Words and Music includes "Been There Done That," the most straightforward pop piece from Wrong Way Up. It was the only song from the CD that received adequate airplay; it's also the least interesting song on the album. On the other end of the spectrum, "The River," with strong Eno vocals, is a beautiful composition that harks back to the soothing, dreamlike qualities of Before and After Science.
Eno spends most of the Words and Music interview talking about lyrics, fitting words together, and songwriting ("I begin a song with a vocal rhythm, then just start singing"). He expresses his fondness for singing and for his voice. According to Eno, he has really nothing to say. His lyrics have the feeling of meaning, but they're not exact. He prefers this sense of mystery, and prefers to explore, through his lyrics, subjects and concepts that he doesn't understand. In addition, Eno expresses his distaste for over-polished production ("it's schlocky") and his appreciation for rough edges and mistakes in final mixes.

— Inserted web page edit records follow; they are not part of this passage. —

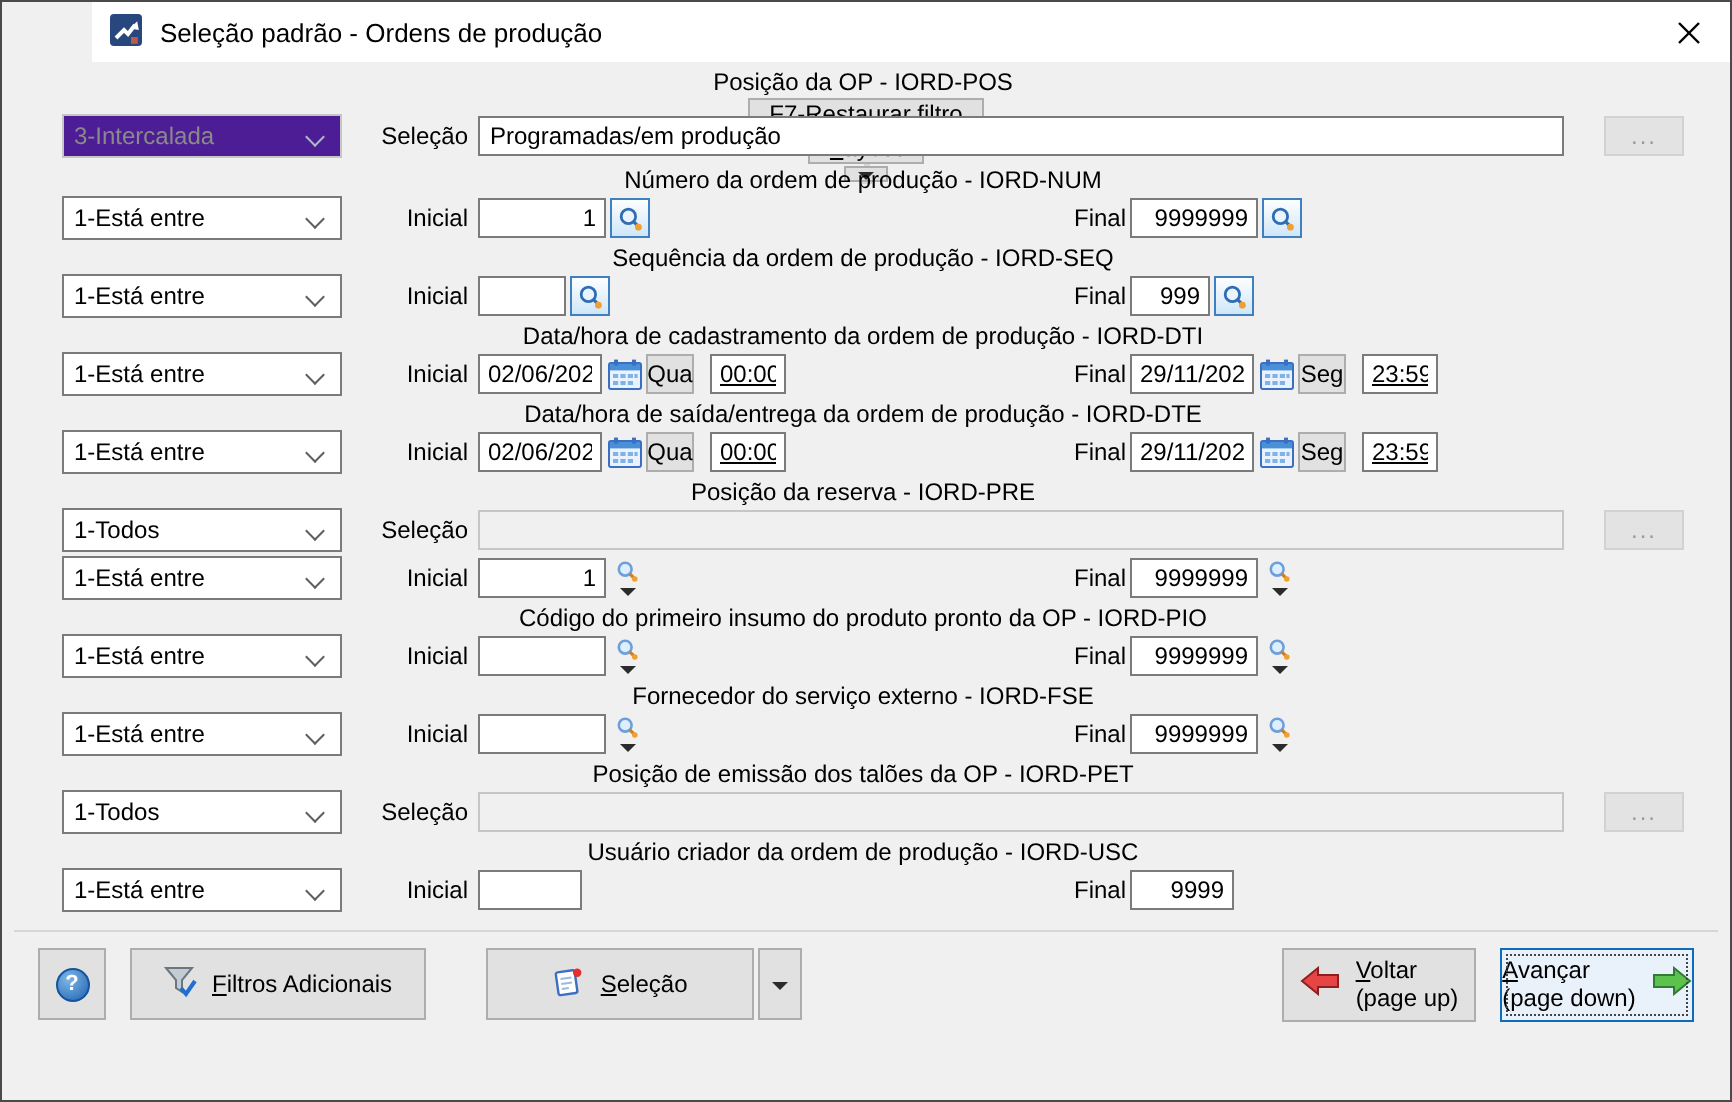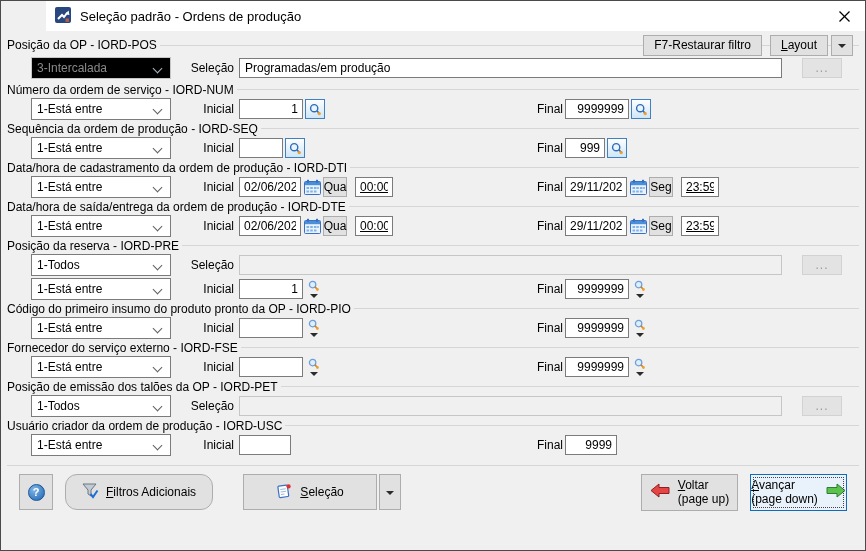"Posição da OP - IORD-POS" .sec-head { flex-direction: none -> column }
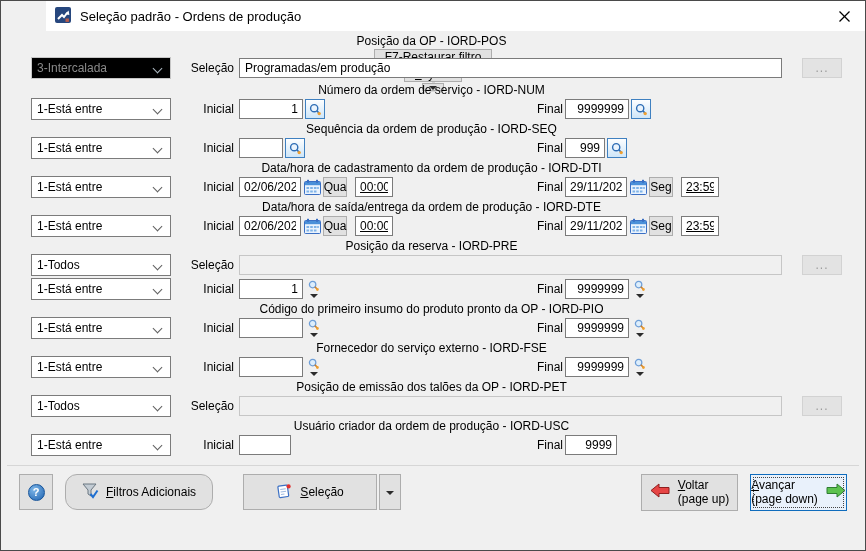"3-Intercalada" .combo.disabled { background: #000000 -> #4c1d95 }
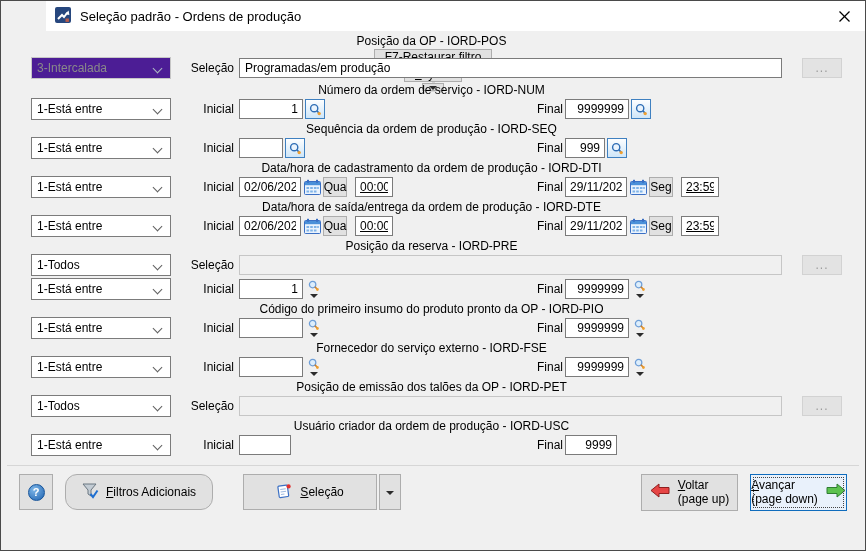"Número da ordem de serviço" span.sec-title { text: serviço -> produção }
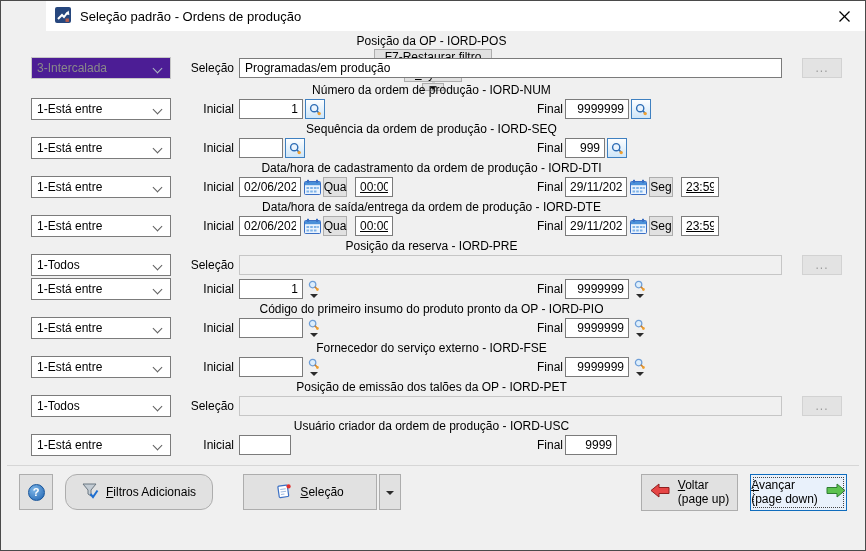"Filtros Adicionais" .btn.filtros { border-radius: 12px -> none }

Eno's and Cale's voices are appealing and work well together. On Words and Music, Eno explains that his desire to write songs with Cale stemmed from "The Soul of Carmen Miranda," their collaboration from Cale's 1989 Words for the Dying, which Eno produced. Eno also describes the challenge of working with Cale ("He has a short attention span"), describing him as a welder while likening himself to a blacksmith: (paraphrasing) "John likes to press a button and it's done; I like to hammer away at things, molding them into shape." The two have different attitudes and approaches to making music; it's the collision of these disparities that makes for a unique, attractive pop album.